A short review of the Unicomp Endura Pro mechanical keyboard
Buckling spring keyboards like the legendary IBM Model M keyboard feature a great tactile and acoustic feedback while you´re typing. Compared to today´s often cheaply engineered and fabricated chiclet and membrane keyboards with all their glue and printed foil layers, their sturdiness and repairability seems almost out of this world now. Some time ago I got my hands on an Endura Pro keyboard from Unicomp - a keyboard that is closely based upon the timeless design of the IBM Model M keyboard. In addition to this original design, Unicomp added many more modern features such as an USB connector cable, a Trackpoint (inspired by early IBM Thinkpads) and the Windows-key.
Here a first pic of the keyboard as a whole:
In the following photo I removed one of the buttons to show you the underlying buckling spring mechanism.
If you consider buying one of these, be sure to be already used to the full sound of a keyboard like this or prepare yourself to wear some earplugs while touch typing *grin*. Honestly - this is really a "clicky" keyboard...
Although the keyboard works okay regarding it´s mechanics, I was quite disappointed by its quality in detail.
There is for example the Trackpoint.
Just as the patents the keyboard itself is based upon, the revision of the Trackpoint that Unicomp licensed here, is rather outdated, too. Precision and touch feedback quality of the Unicomp Trackpoint are absolutely nothing compared to the great Trackpoints in today´s Lenovo Thinkpads.
The stem under the Trackpoint cap is much to high, stiff and shaky to allow a precise movement of the mouse pointer and the two mouse buttons on the lower edge of the keyboard (no - there is no third mouse button for scrolling here...) are much to hard to press them fast and effectively.

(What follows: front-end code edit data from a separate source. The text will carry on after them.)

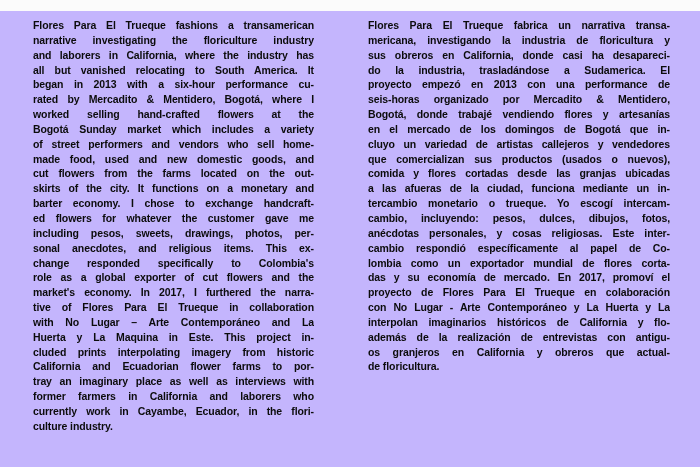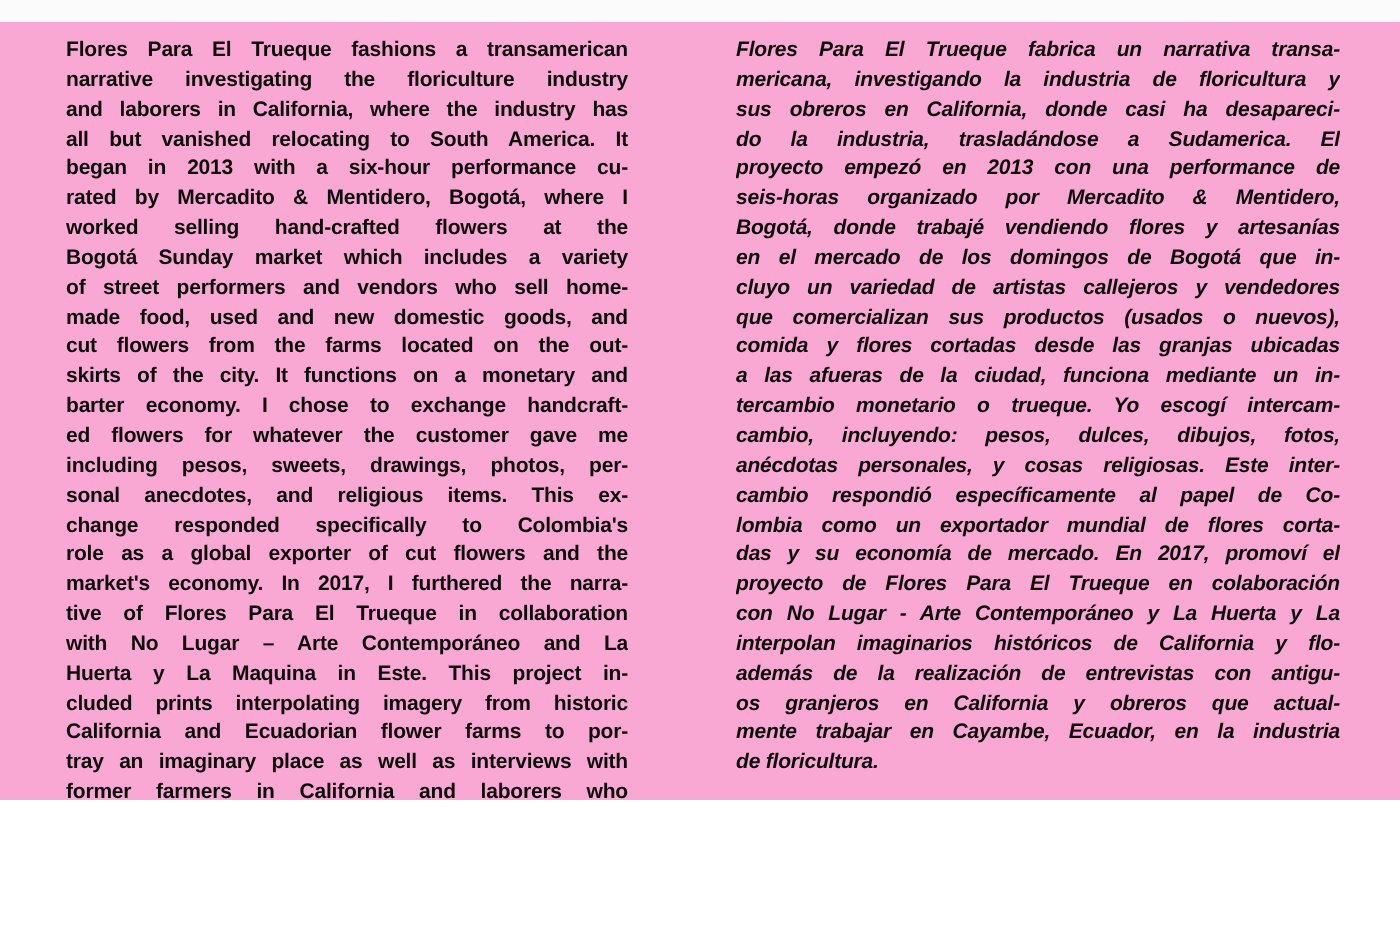"Flores Para El Trueque fashions" .page { background: #f9a8d4 -> #c4b5fd; height: 400px -> 467px }
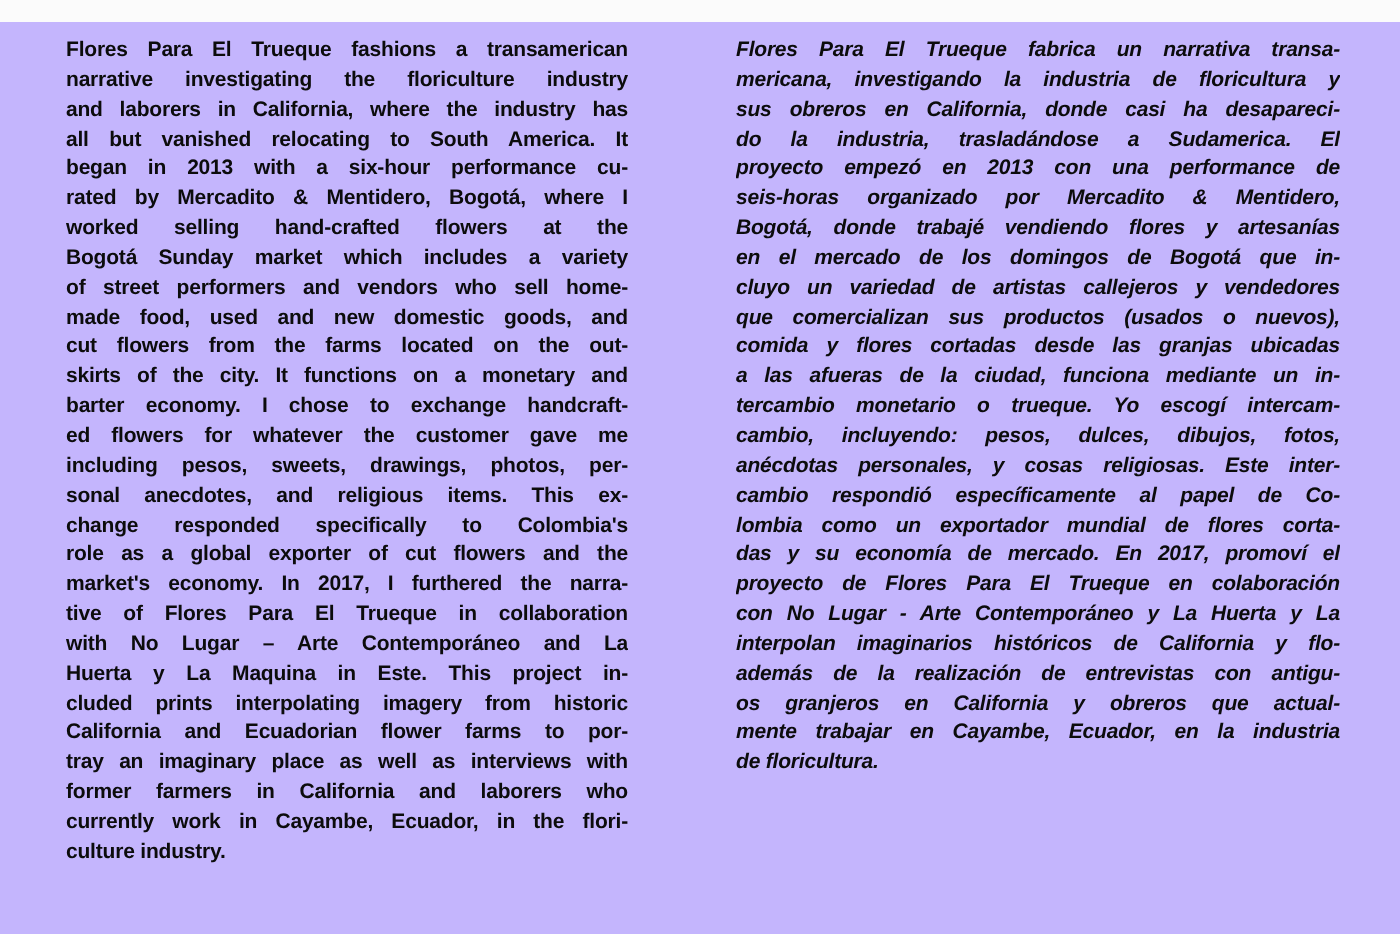"Flores Para El Trueque fabrica" .col-es { font-style: italic -> none }
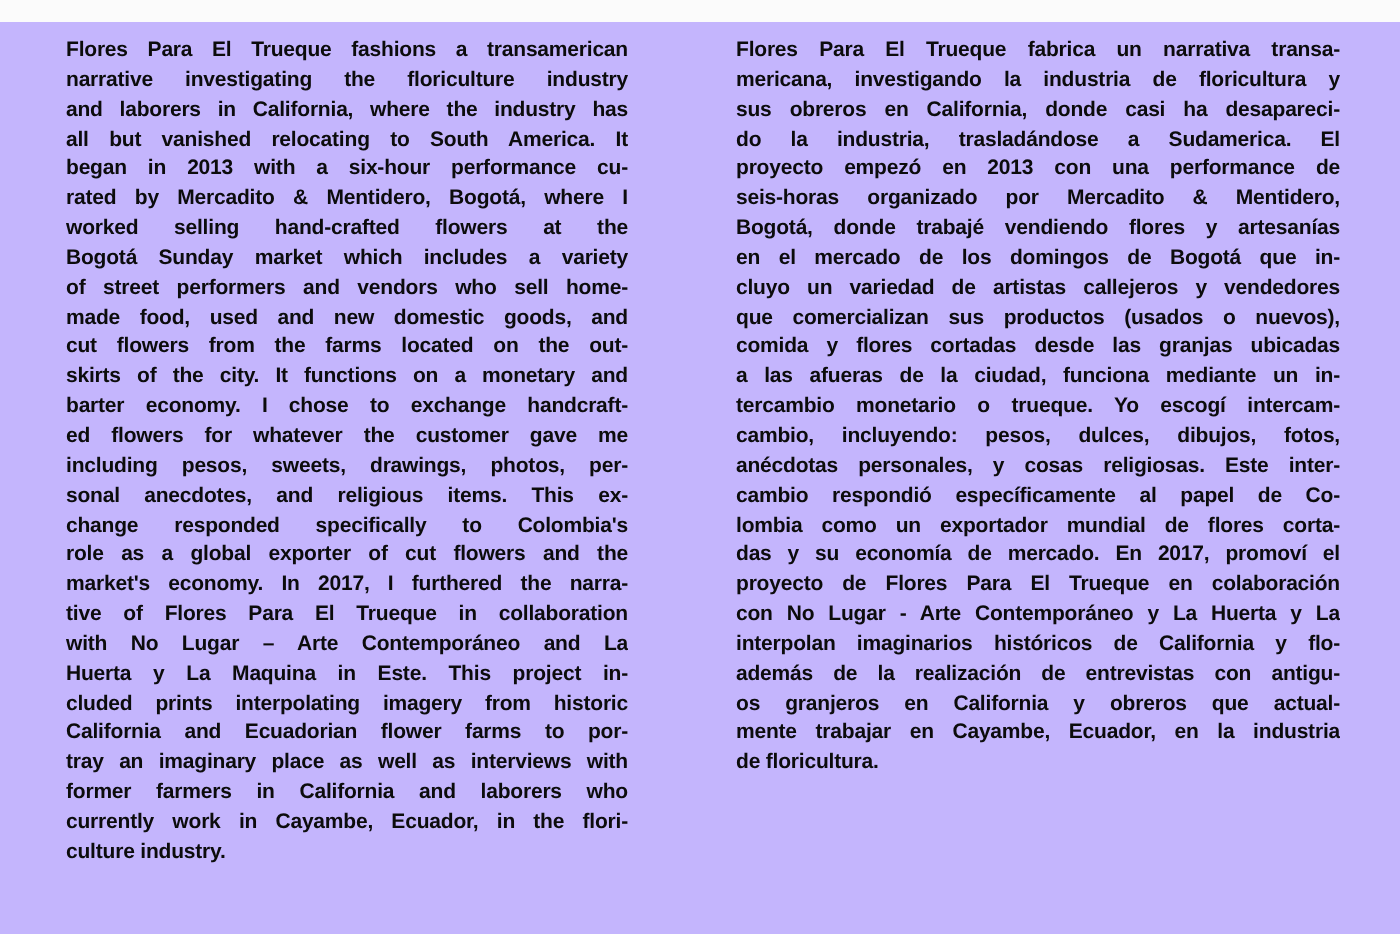"mente trabajar en Cayambe, Ecuador," div.line { html: <div>mente trabajar en Cayambe, Ecuador, en la industria</div> -> none }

One last thing that got my attention is the cheap quality of the plastic and its finishing.
As you can see in the above photograph, the plastic of the keyboard has some irregularities in its granulation (blue circle) and the keys´ edges seem to have not been deburred at all (red circle). For a keyboard that can cost you more than 100 $ (or even more than 100 €, if you live in Europe), this is somewhat disappointing.
Overall I think Unicomp, has still some work to do to make the best computer keyboard of all time. I think using a more recent revision of the IBM Trackpoint system and more precise molding forms combined with some edge deburring (e.g. short contact with a hot stream of air) could help a lot to make the Endura keyboards an even better product.